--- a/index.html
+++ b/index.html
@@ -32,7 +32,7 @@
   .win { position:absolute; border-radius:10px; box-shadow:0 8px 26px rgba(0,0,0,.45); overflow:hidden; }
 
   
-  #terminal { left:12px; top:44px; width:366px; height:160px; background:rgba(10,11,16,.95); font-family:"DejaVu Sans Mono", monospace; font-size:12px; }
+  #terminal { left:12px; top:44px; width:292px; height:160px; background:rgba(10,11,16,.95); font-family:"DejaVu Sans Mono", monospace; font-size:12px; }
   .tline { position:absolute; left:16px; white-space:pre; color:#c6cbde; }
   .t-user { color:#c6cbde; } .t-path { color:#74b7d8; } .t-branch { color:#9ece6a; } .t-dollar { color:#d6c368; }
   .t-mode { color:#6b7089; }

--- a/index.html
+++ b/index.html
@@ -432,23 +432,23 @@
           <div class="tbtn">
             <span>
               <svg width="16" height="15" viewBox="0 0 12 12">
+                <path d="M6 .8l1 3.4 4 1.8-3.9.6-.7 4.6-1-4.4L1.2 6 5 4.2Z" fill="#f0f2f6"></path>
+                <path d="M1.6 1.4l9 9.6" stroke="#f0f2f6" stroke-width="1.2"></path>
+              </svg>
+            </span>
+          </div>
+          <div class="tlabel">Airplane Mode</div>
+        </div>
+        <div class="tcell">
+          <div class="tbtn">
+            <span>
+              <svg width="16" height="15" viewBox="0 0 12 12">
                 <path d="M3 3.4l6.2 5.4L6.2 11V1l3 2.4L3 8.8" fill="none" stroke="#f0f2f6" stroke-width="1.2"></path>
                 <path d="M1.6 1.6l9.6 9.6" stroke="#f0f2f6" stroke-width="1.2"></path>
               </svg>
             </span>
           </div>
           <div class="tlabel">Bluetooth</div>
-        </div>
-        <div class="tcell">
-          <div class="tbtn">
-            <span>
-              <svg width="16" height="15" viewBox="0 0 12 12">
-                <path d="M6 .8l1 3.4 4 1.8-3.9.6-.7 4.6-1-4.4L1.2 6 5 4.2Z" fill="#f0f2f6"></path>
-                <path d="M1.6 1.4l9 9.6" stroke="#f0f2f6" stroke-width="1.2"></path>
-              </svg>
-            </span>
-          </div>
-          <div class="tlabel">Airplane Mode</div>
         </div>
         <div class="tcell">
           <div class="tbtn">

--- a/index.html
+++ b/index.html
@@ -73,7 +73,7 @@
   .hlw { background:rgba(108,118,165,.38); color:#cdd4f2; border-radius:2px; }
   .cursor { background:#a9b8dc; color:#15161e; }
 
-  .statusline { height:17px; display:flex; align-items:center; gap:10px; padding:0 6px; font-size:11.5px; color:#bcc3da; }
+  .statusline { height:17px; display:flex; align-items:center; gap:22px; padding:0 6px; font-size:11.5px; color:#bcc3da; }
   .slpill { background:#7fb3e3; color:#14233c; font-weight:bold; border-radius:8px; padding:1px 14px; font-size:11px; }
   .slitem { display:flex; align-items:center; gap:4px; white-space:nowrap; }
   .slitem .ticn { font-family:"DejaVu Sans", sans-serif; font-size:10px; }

****

Activity: Every line holding the string "white" should be copied here, so please find those lines in the data.

Exercise result:
   .tline { position:absolute; left:16px; white-space:pre; color:#c6cbde; }
   .slitem { display:flex; align-items:center; gap:4px; white-space:nowrap; }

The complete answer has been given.